At 3am on a clammy mid-August morning, I wash dishes because I cannot sleep. My skin vibrates. Every nerve, drawn out and exposed, prickles.


That evening, my mother had fallen next to the coffee table in the living room. For a desolate moment, she was laid out flat, facedown, motionless. I looked at her body. The room became silent and airless. My father crumpled in anticipatory grief. He spoke in a pleading whisper: 


“Please, no. Please, no.”


My parents had been staying at my home in Montclair, New Jersey. Now in their late-70s, the six-hour flight from England, the stairs in my house, the mid-summer heat, had become onerous. This might be one of their last visits.


My mother had got up. Said she’d tripped over something. Her arm was bruised, but she was otherwise okay. It was my father’s voice that had kept me awake. His shrinking away. His stricken face. The pause before the scream, the quiet counting between lightning and thunder.


A plate slips between my fingers. I catch it before it breaks on the enamel sink. Glance in the kitchen window at my reflection and at the dark behind me. Say out loud:


“There is a demon in my house.”


At first, it lived in my car, though at the time I didn’t notice. It hadn’t taken shape yet. In late Spring that year, I had been rear-ended while stuck in traffic on Communipaw Avenue in Jersey City. The police officer who came to the scene told me that the accident wasn’t my fault, that my insurance would pay, that everything would be fine. When I pushed my car into “drive,” before I turned to look in the side mirror, I heard an almost imperceptible hiss. Felt a soft exhale against the tops of my cheeks, across the bridge of my nose, over the surface of my eyes.


I became a hyper-vigilant driver. Paused too long at intersections, hit my horn too much. Started at cars that could have backed into me from parking spots or sideswiped me from the next lane. Listened for knocks from the engine; wondered what clung to the chassis, pulling at the axels, the exhaust pipe. I glanced in the rearview mirror too often, checked nothing was behind me, waiting, ready to dig its fingernails into my neck.  


I place each clean knife and fork gently into the cutlery drawer. That perfect blue-sky day on the fourth of July weekend had been a façade, I realize, a placating cover.


We had taken a road-trip to a taekwondo tournament in Detroit. My husband drove, my daughter sat in the back surrounded by comic books and donut crumbs. For a moment, my right hand had relaxed on the passenger-door handle. 
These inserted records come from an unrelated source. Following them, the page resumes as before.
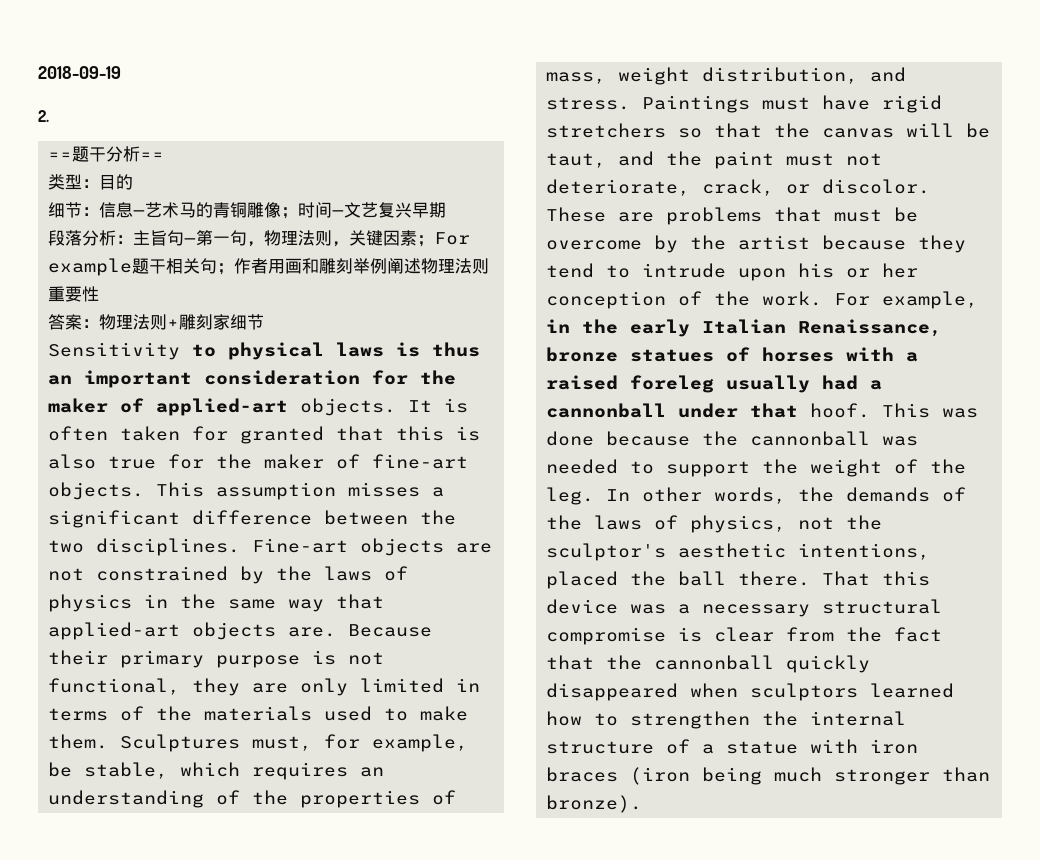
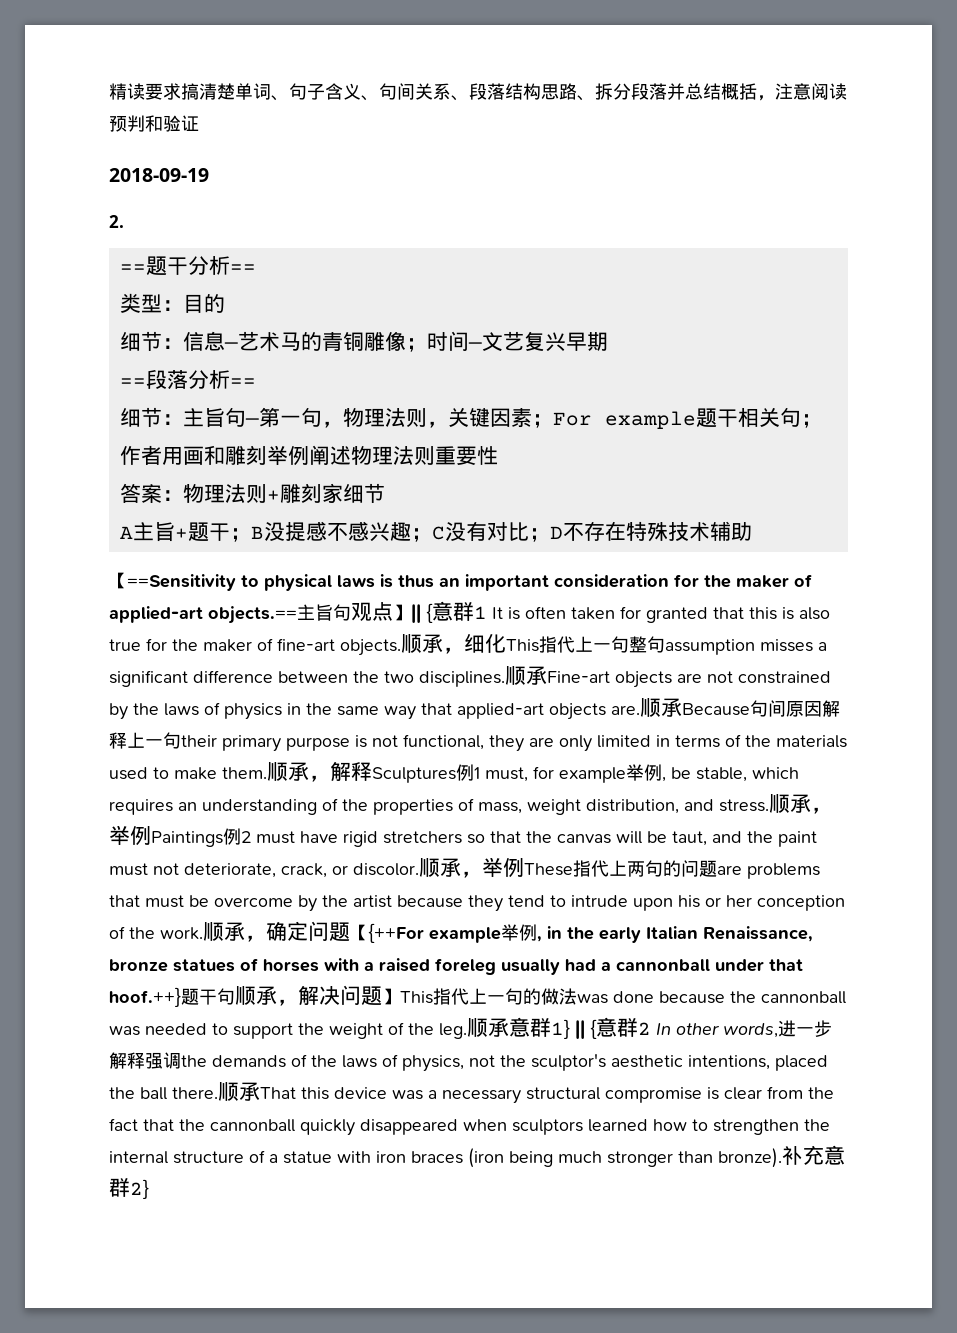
(38, 72) none -> [109,83,847,101] [109,115,199,132] 精读要求搞清楚单词、句子含义、句间关系、段落结构思路、拆分段落并总结概括，注意阅读预判和验证 //
(446, 210) none -> [119,378,146,387] ==
(116, 238) none -> [229,378,256,387] [119,407,162,427] == // 细节
[47,342,180,360] Sensitivity -> [119,521,752,542] [109,572,236,591] A主旨+题干；B没提感不感兴趣；C没有对比；D不存在特殊技术辅助 // 【==Sensitivity
[299,398,396,416] objects. -> [208,601,487,624] objects.==主旨句观点】|| {意群1
[155,482,204,497] This -> [401,634,665,654] 顺承，细化This指代上一句整句
(240, 547) none -> [505,666,547,685] 顺承
[347,624,432,637] Because -> [640,698,840,717] [109,732,181,749] 顺承Because句间原因解释上一句
[119,734,468,752] Sculptures must, for example, -> [267,761,666,783] 顺承，解释Sculptures例1 must, for example举例,
[641,95,750,113] Paintings -> [769,794,832,814] [109,825,251,847] 顺承，举例Paintings例2
[545,207,606,222] These -> [419,857,717,878] 顺承，举例These指代上两句的问题
[833,291,978,309] For example, -> [203,921,542,943] 顺承，确定问题【{++For example举例,
[809,403,930,418] hoof. This -> [109,985,577,1007] hoof.++}题干句顺承，解决问题】This指代上一句的做法
[605,487,786,504] In other words, -> [467,1017,832,1039] [109,1052,181,1069] 顺承意群1} || {意群2 In other words,进一步解释强调
(810, 578) none -> [218,1082,260,1101] 顺承
(642, 804) none -> [782,1145,845,1165] [109,1178,149,1199] 补充意群2}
This second accident had begun slowly: Traffic came to a standstill. There was a fender-bender ahead. Our car was hemmed in between two concrete jersey barriers. Then, the sounds accelerated, concertinaed into each other: steel plates crunching, brake disks compressing, plastic and wires ripping; rubber against asphalt, metal across concrete. Yells, screams, voices quivered or were shocked into steadiness:


Oh my God.

Call 911.


Mummy, are you okay?


The images were out-of-sync with the noise: An overloaded quarry truck plowing into a line of stationary cars. A rusty blue minivan crushed into a tangle of metal and glass. A woman’s hand holding a cellphone aloft, the body of her convertible BMW now coiled metal around her seat. The blur of vehicles grinding into the side of our car. A woman walking from the road ahead, mini bottles of water in each hand. Another woman looking for her glasses. Police, taking our names, starting to photograph, to measure. Ambulances, a helicopter. Dried flecks of someone else’s blood on the top of my husband’s right cheek.


We got a rental car and drove to a hotel. Laid down on the beds. My eyes were pinned open. Stretched lids, red veins, salt stinging dried cornea. Pressure at my temples; a metal band weight around my forehead. I am forced to watch.


Stitched together images and sounds unspooled in a hollow, muttering, chuckling clatter: My daughter is trapped in a mangled car seat. Her face bruised, her lips blue. Blood at the edge of her ear. Her chin lolls against her shoulder-blade. I hear a voice that sounds like my voice, faraway, then suddenly close, then inside: 


This is what she would have looked like. There would have been nothing you could have done.


In the dark, in the quiet, the pictures supplant the silhouette of my daughter’s body, sleeping safely in the bed next to mine.


When I was a girl, my mother told me I was “fey.” She meant that I was attuned to sensations and emotions—pain, joy, anger, fear, loneliness, despair—that most people had yet to see or feel. Fey-ness was a second sight, but it was amorphous, without focus. It slid around me: thick, clinging, shapeless.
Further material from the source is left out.